Now we haven’t been layering in a lot of hedges for 2016 at these prices because we believe that the price is going to be higher in 2016. And what we have typically tried to do although we have swapped some volumes, we typically try to do it on collars where we can lock in or protect the floor price and keep some of the upside as well.
But given that we haven’t been layering in the hedges at this price we’re going to have to see a little stronger price or we have a change of view in the future. And the other thing that you always have to remember is, we always try to keep in mind is that when we do lock in the price side that doesn’t lock in the cost side.
And so you’re only locking in half the equation and so we’re watching where costs are going now and we’re watching where commodity prices are going as we continue to prepare for 2016 and the position we might take in our hedging decisions..
Your next question comes from the line of James Sullivan with Alembic Global. Your line is open..
Just wanted to go back to a topic actually from a little minute ago about the NGL pricing you guys gave some nice color there, thanks for that.
But I wanted to talk about how that affected your thinking on capital allocation to the Anadarko Basin and CANA specially, obviously the NGL wide rate parallels are kind of a bigger part of the economic proposition for those wells how do you think about that and how is that affecting well economics your generally kind of poor view of the NGL market.
I know that you have a bigger asset there now so I’m not sure if we should think of the 400 million is an increase in spending, but just any color on that?.
We have a very deep inventory of development opportunities that we’re pursing in the CANA field particularly not to mention now the Meramec that has, we’ve had a couple of good wells in the oil section of the Meramec that we’ve operated and then you can see we are in a number of non-operated Meramec wells that were oil oriented in the past year so that’s kind of a separate story but that’s a very positive story as well.
Regarding CANA and the funding of the activity that we’re doing there is the completion designs that have really carried the day to improve the economics and the rates of return that we have out there where we upped the sand count tamp around 3.5 million pounds of sand around 6 million pounds of sand or around from 700 to 1,200 pounds per lateral foot.
And we’re frankly testing that over 2,000 pounds per lateral foot now.
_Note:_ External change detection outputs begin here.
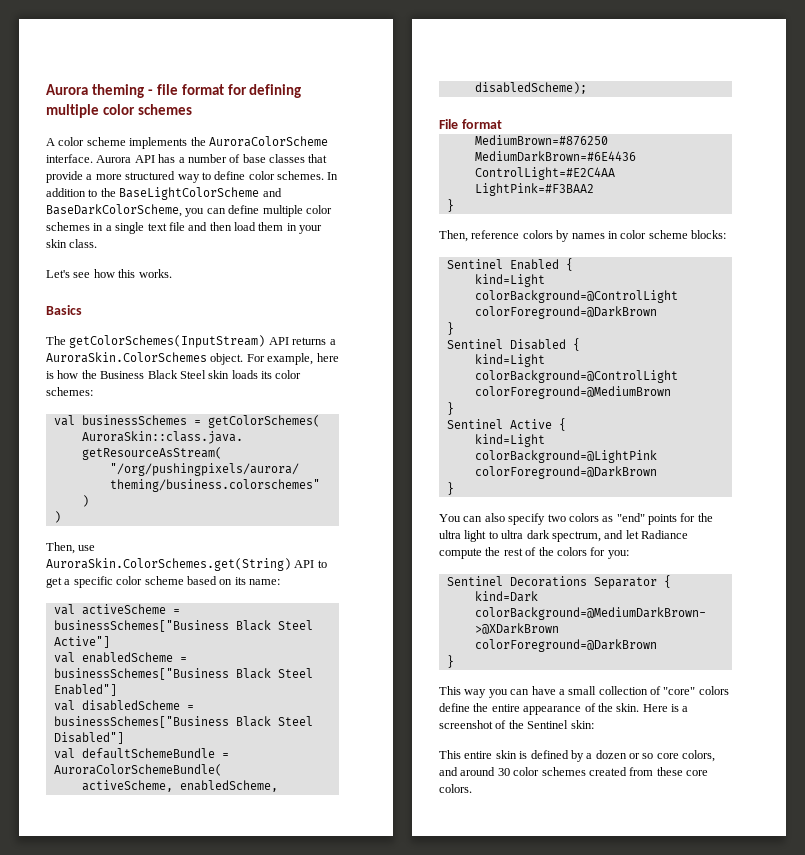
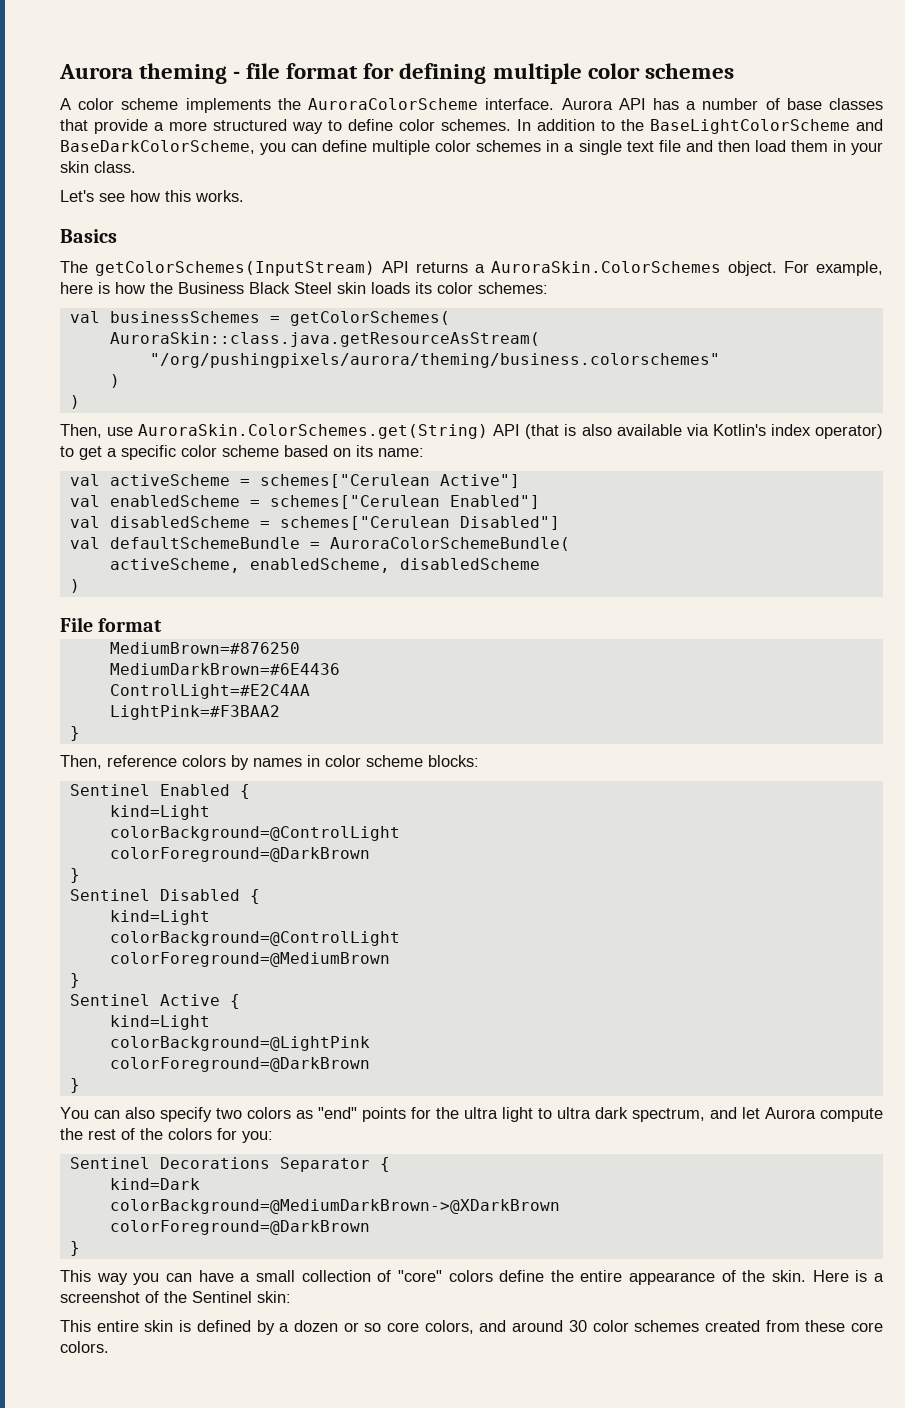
- Then, use AuroraSkin.ColorSchemes.get(String) API to get a specific color scheme based on its name:
+ Then, use AuroraSkin.ColorSchemes.get(String) API (that is also available via Kotlin's index operator) to get a specific color scheme based on its name:
- val activeScheme = businessSchemes["Business Black Steel Active"]
+ val activeScheme = schemes["Cerulean Active"]
- val enabledScheme = businessSchemes["Business Black Steel Enabled"]
+ val enabledScheme = schemes["Cerulean Enabled"]
- val disabledScheme = businessSchemes["Business Black Steel Disabled"]
+ val disabledScheme = schemes["Cerulean Disabled"]
- activeScheme, enabledScheme, disabledScheme);
+ activeScheme, enabledScheme, disabledScheme
+ )
- You can also specify two colors as "end" points for the ultra light to ultra dark spectrum, and let Radiance compute the rest of the colors for you:
+ You can also specify two colors as "end" points for the ultra light to ultra dark spectrum, and let Aurora compute the rest of the colors for you:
We may see even further improvements by the size, the type curve, improvement we’ve already described to you.
And so that carries the day we have baked these lower NGL prices that Darryl described into our rates of return and bottom-line with the improved completion techniques that we’re seeing these wells compete well with the other opportunities that we’re funding this year because of those improved completion designs..
The other thing I had is you guys have talked and this actually goes to some of the work you guys have done in that same filed but about optimizing performance on base production I think you have had some asset jobs that you were doing out there and showing some really nice upticks there.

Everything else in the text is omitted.